Court Opinion

ID: 3339931
Source: CourtListenerOpinion
Date Created: 2016-07-05 17:51:45.979519+00
Date Added: 2024-06-11T13:41:23.380742
License: Public Domain

[EDITOR'S NOTE: This case is unpublished as indicated by the issuing court.]MEMORANDUM RE: MOTION TO SET ASIDE
In this intersection accident, the jury rendered a verdict in favor of the defendant.
The evidence may be briefly summarized as follows:
The plaintiff testified that as he was travelling south on Bruce Avenue in the town of Stratford, the defendant, travelling east on Graham Street, passed a stop sign at the southwest corner of Graham Street and collided with the plaintiff's vehicle. The defendant testified that she had stopped at the stop sign and was CT Page 11287 hit as she was so stopped.
In support of his motion to set the verdict aside, the plaintiff argued that the physical evidence refuted the verdict and that the jury must have been motivated by sympathy for the defendant who was physically disabled. Specifically, the plaintiff argued that for the collision to have occurred in the manner contended in the defendant's version, the plaintiff's vehicle somehow veered right from the cross street, drove across the curb and around a telephone pole on the northwest corner of the intersection, and struck the defendant's car broadside with the right front of his car. Exhibit C, a photograph, does not clearly demonstrate that such was a physical impossibility. Plaintiff's Exhibit H, a police report introduced into evidence, places the cars in the intersection at the point of impact. The police officer, however, did not testify and was not subject to cross-examination.

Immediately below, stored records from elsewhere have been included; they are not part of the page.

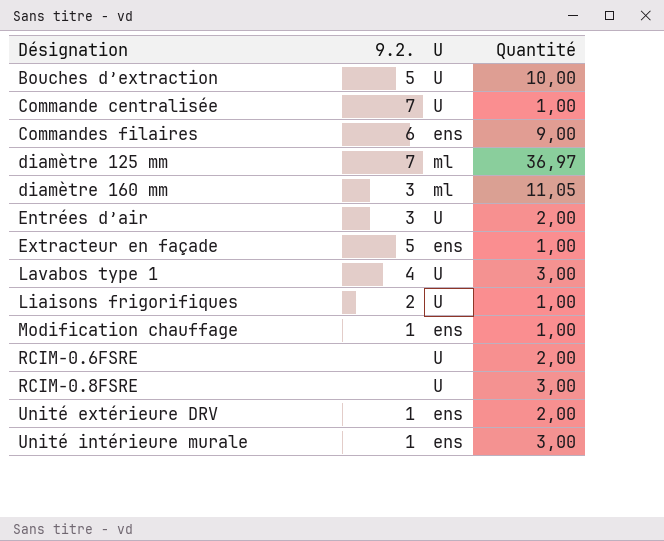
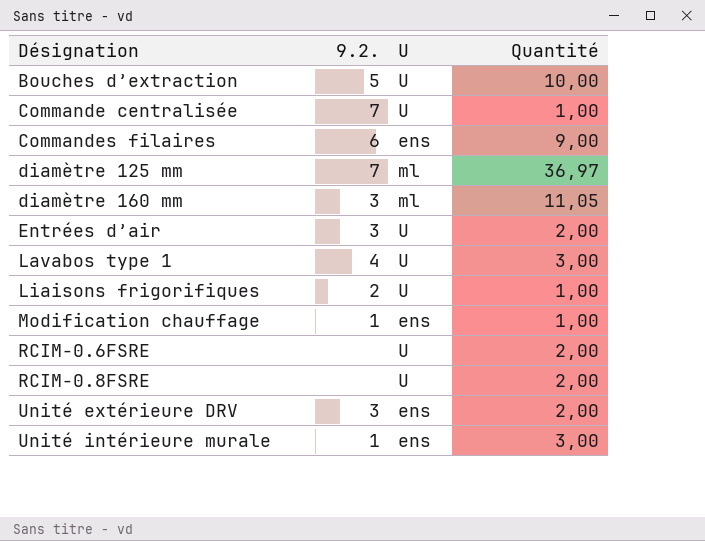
row Extracteur en façade: 5 | ens | 1,00 -> none
RCIM-0.8FSRE | Quantité: 3,00 -> 2,00
Unité extérieure DRV | 9.2.: 1 -> 3

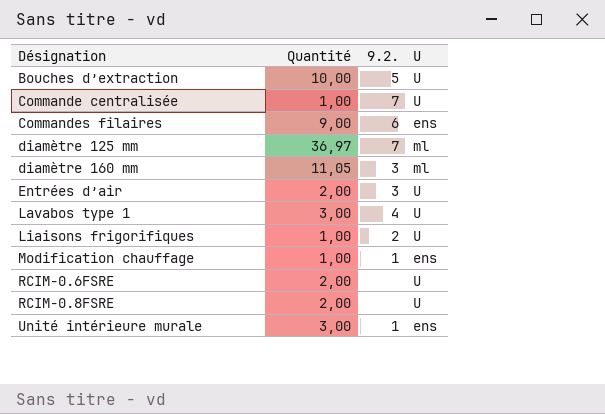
column Quantité | position: 4 -> 2
row Unité extérieure DRV: 3 | ens | 2,00 -> none

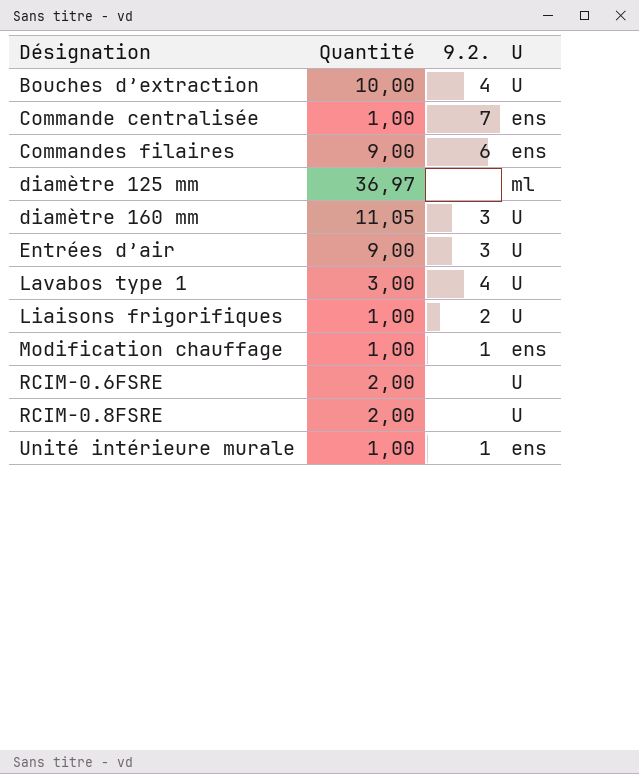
Bouches d’extraction | 9.2.: 5 -> 4
Commande centralisée | U: U -> ens
diamètre 125 mm | 9.2.: 7 -> none
diamètre 160 mm | U: ml -> U
Entrées d’air | Quantité: 2,00 -> 9,00
Unité intérieure murale | Quantité: 3,00 -> 1,00

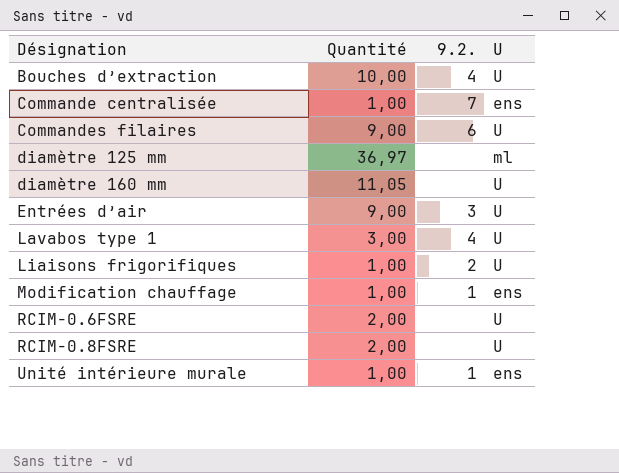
Commandes filaires | U: ens -> U
diamètre 160 mm | 9.2.: 3 -> none

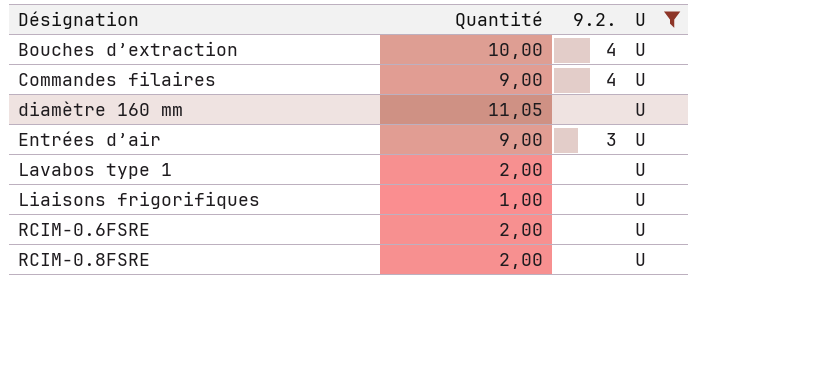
filter: none -> U = U
Commandes filaires | 9.2.: 6 -> 4
Lavabos type 1 | Quantité: 3,00 -> 2,00
Lavabos type 1 | 9.2.: 4 -> none
Liaisons frigorifiques | 9.2.: 2 -> none

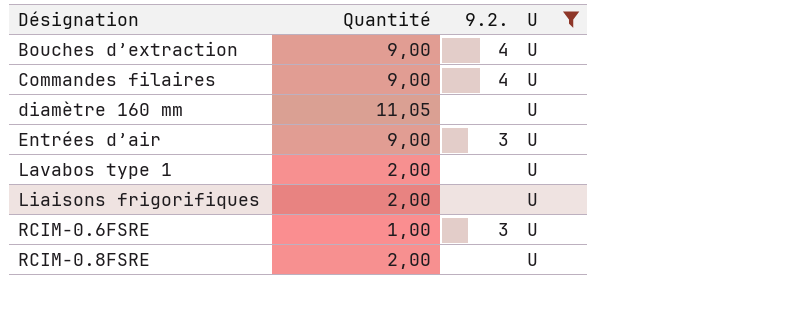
Bouches d’extraction | Quantité: 10,00 -> 9,00
Liaisons frigorifiques | Quantité: 1,00 -> 2,00
RCIM-0.6FSRE | Quantité: 2,00 -> 1,00
RCIM-0.6FSRE | 9.2.: none -> 3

The standard to be applied in a request to set a verdict aside is the duty of the court to set a verdict aside "if its manifest injustice [is] so plain and palpable as to justify the suspicion that the jury or some of its members were influenced by prejudice, corruption, partiality or mistake." "And this is true even if the evidence was conflicting, and there was direct evidence in favor of the plaintiff. . . ." Hagstrom v. Sargent, 137 Conn. 556, 559. However, caution must be exercised "to avoid infringing upon the jury's prerogative of determining the issues of fact." Hagstrom v.Sargent, supra.
While the court might have decided this case differently, it cannot substitute its judgment for the decision of the jury. "The credibility of each witness and the weight to be accorded to his testimony is for the jury and the evidence must be given the most favorable construction in support of the verdict of which it is reasonably possible" Horvath v. Tontini, 126 Conn. 462,464; Riccio v. Abate, 176 Conn. 415, 418. As our Supreme Court stated in the case of Mansfield v. New Haven, 174 Conn. 373
at pg. 375,
"The right to a jury trial is fundamental in our judicial system and this court has said that the right is one obviously immovable limitation on the legal discretion of the court to set aside a verdict since the constitutional right of trial by jury includes the right to have issues of fact as to which there is room for a reasonable difference of opinion among fair-minded CT Page 11288 men passed upon by the jury and not by the court."
Nothing unusual occurred during the course of this trial to indicate that the jury was influenced by partiality, prejudice, mistake or corruption. Counsel for the plaintiff simply asks this court to adopt the plaintiff's version of the evidence as against the defendant's. This would result in the court's usurpation of the jury's function and prerogative.
The motion to set aside the verdict is denied.